Supplied data
━━━

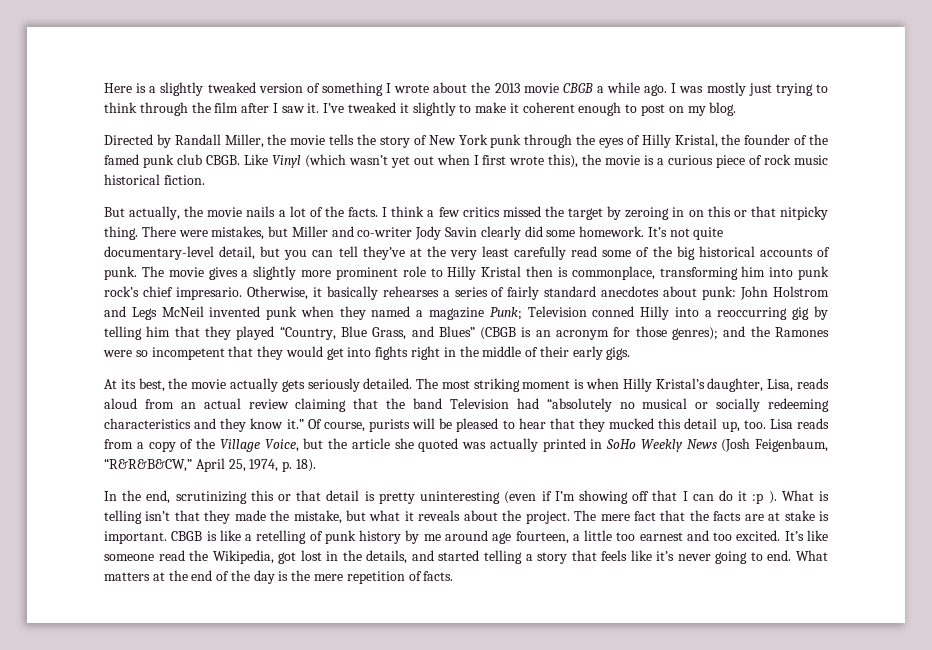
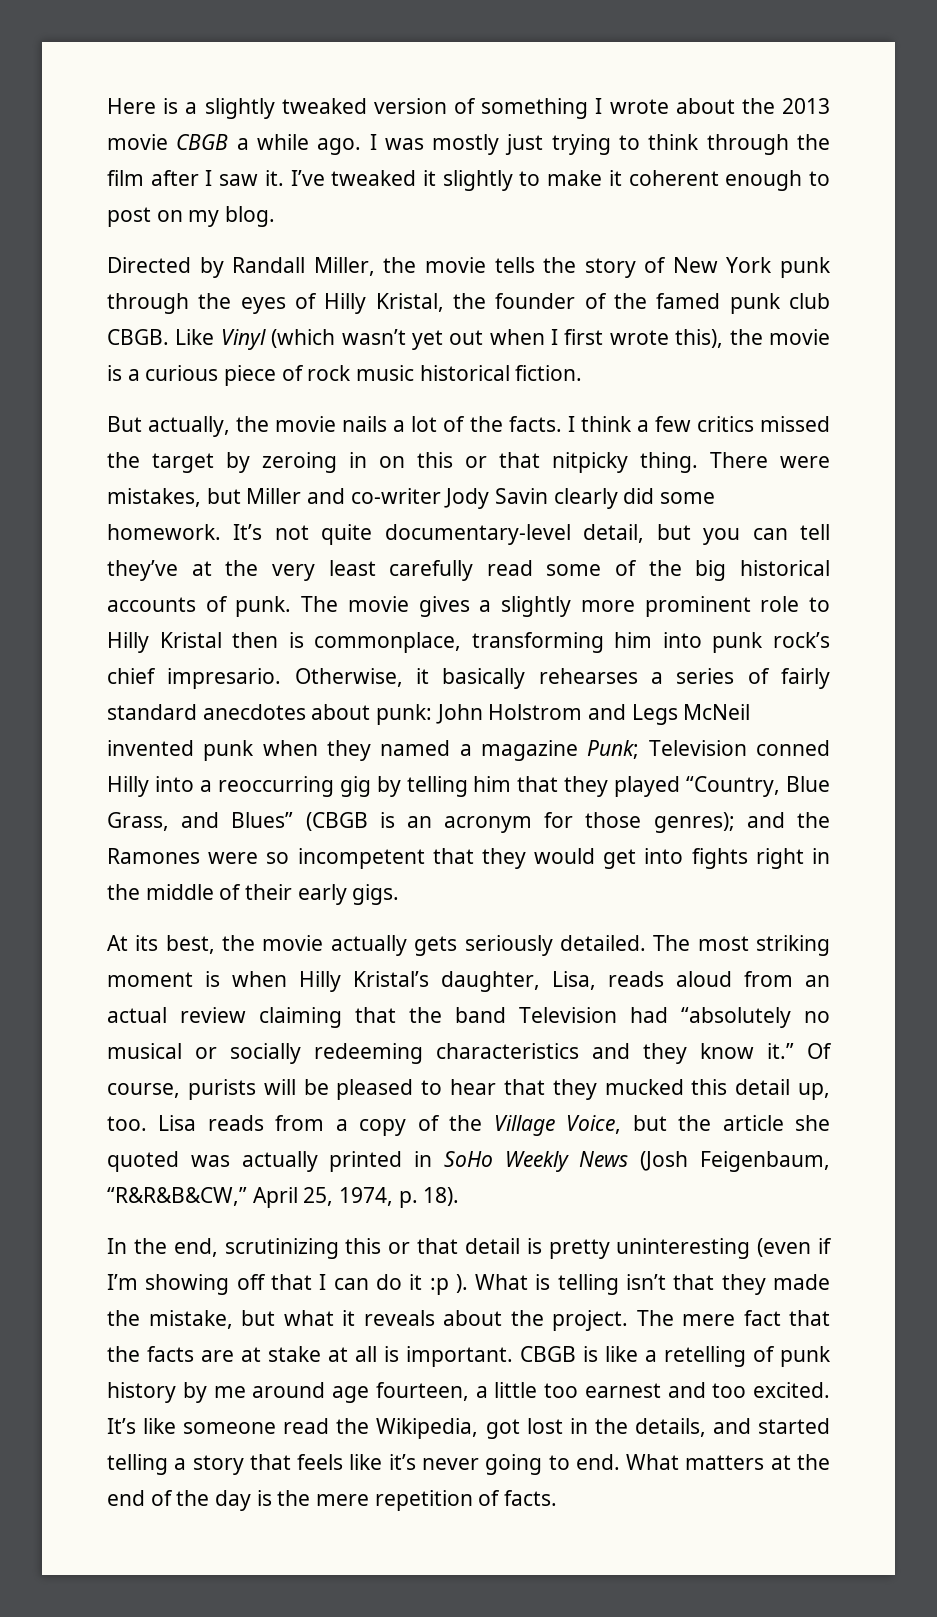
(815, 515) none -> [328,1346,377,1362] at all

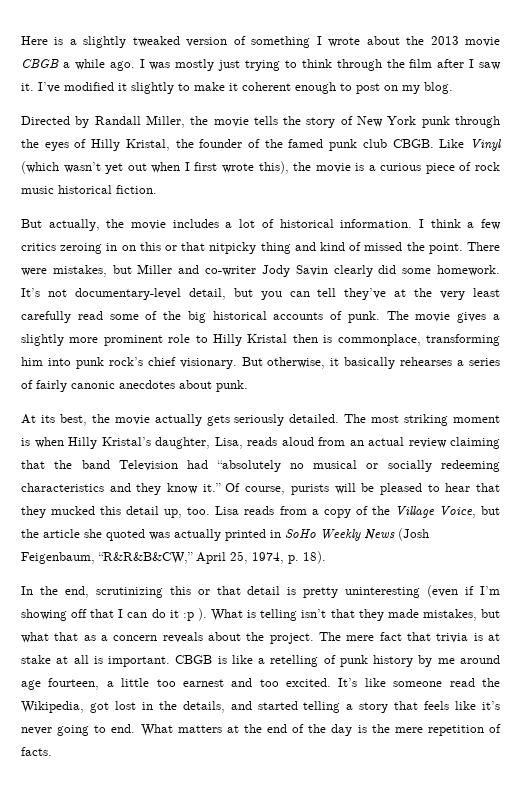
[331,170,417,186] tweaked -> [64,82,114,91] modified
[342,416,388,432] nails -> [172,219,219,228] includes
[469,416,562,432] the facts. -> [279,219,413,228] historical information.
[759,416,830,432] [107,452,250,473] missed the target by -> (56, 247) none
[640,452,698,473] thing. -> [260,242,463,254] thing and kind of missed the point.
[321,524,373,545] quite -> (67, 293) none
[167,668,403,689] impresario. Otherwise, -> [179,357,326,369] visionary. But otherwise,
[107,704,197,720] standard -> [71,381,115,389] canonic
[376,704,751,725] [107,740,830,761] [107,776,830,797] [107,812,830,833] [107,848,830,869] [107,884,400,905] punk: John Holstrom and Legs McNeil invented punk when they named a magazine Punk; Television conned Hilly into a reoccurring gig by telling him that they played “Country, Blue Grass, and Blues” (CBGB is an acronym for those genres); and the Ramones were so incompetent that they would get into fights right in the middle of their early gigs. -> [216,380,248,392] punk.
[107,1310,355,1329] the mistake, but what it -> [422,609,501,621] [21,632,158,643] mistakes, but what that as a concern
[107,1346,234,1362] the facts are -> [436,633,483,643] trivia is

━━━

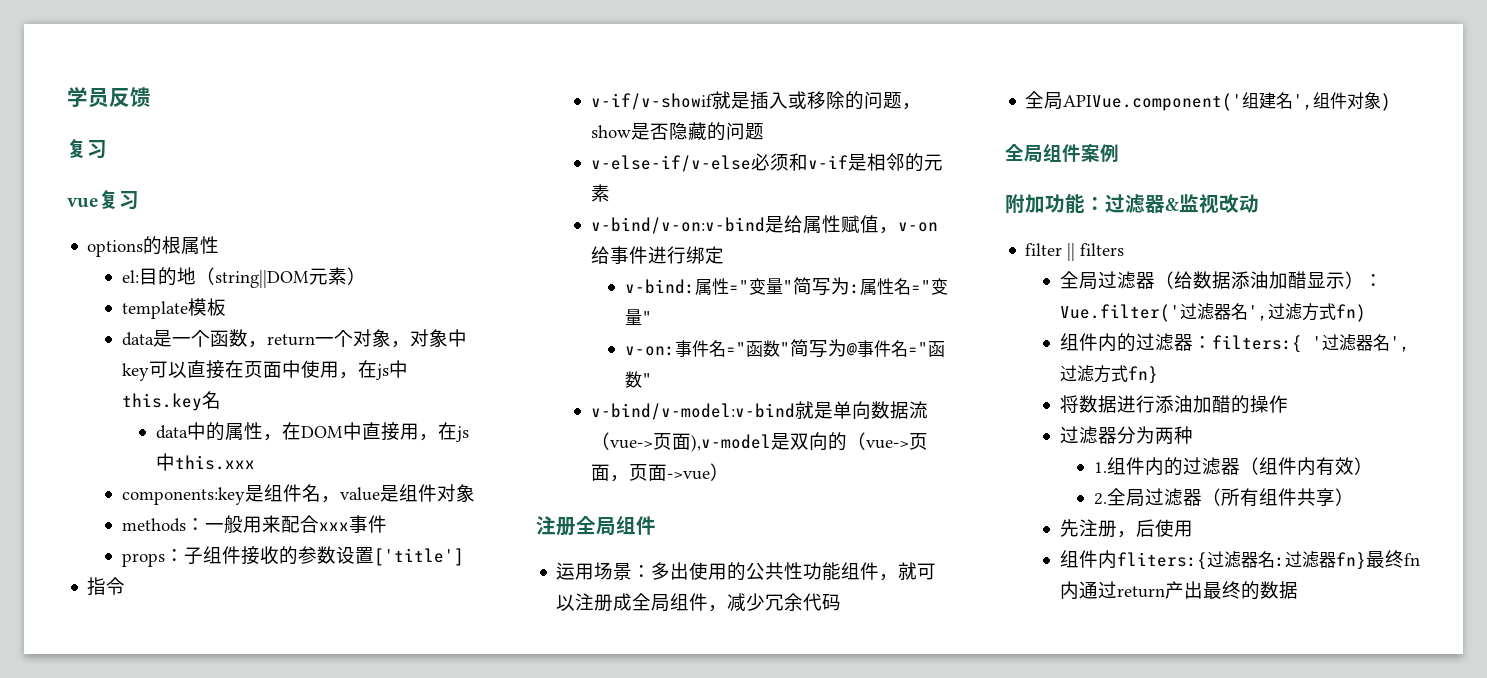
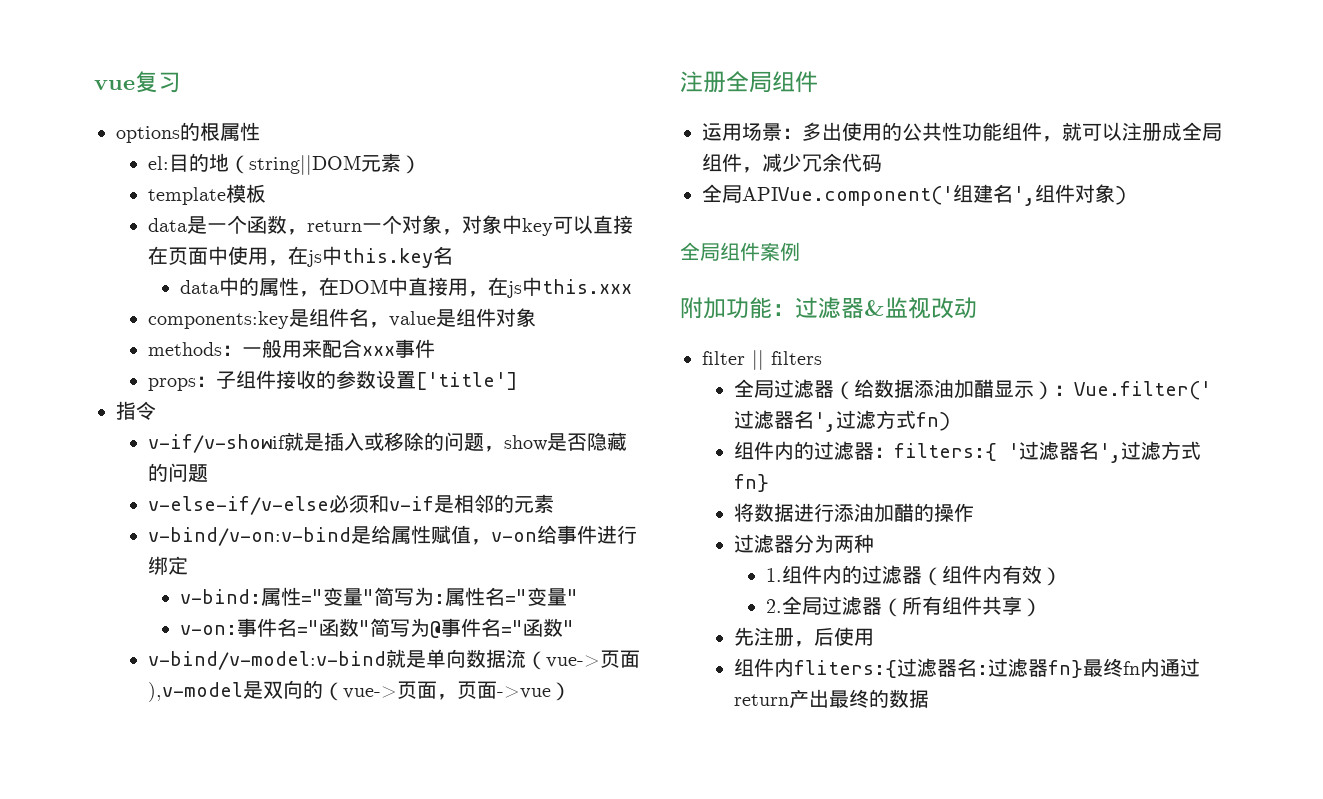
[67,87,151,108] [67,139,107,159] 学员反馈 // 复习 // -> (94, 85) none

━━━

Output should match, line for line, the stretch of the material above from the line holding "[321,524,373,545] quite -> (67, 293) none" through the line holding "[107,704,197,720] standard ->".

[321,524,373,545] quite -> (67, 293) none
[167,668,403,689] impresario. Otherwise, -> [179,357,326,369] visionary. But otherwise,
[107,704,197,720] standard -> [71,381,115,389] canonic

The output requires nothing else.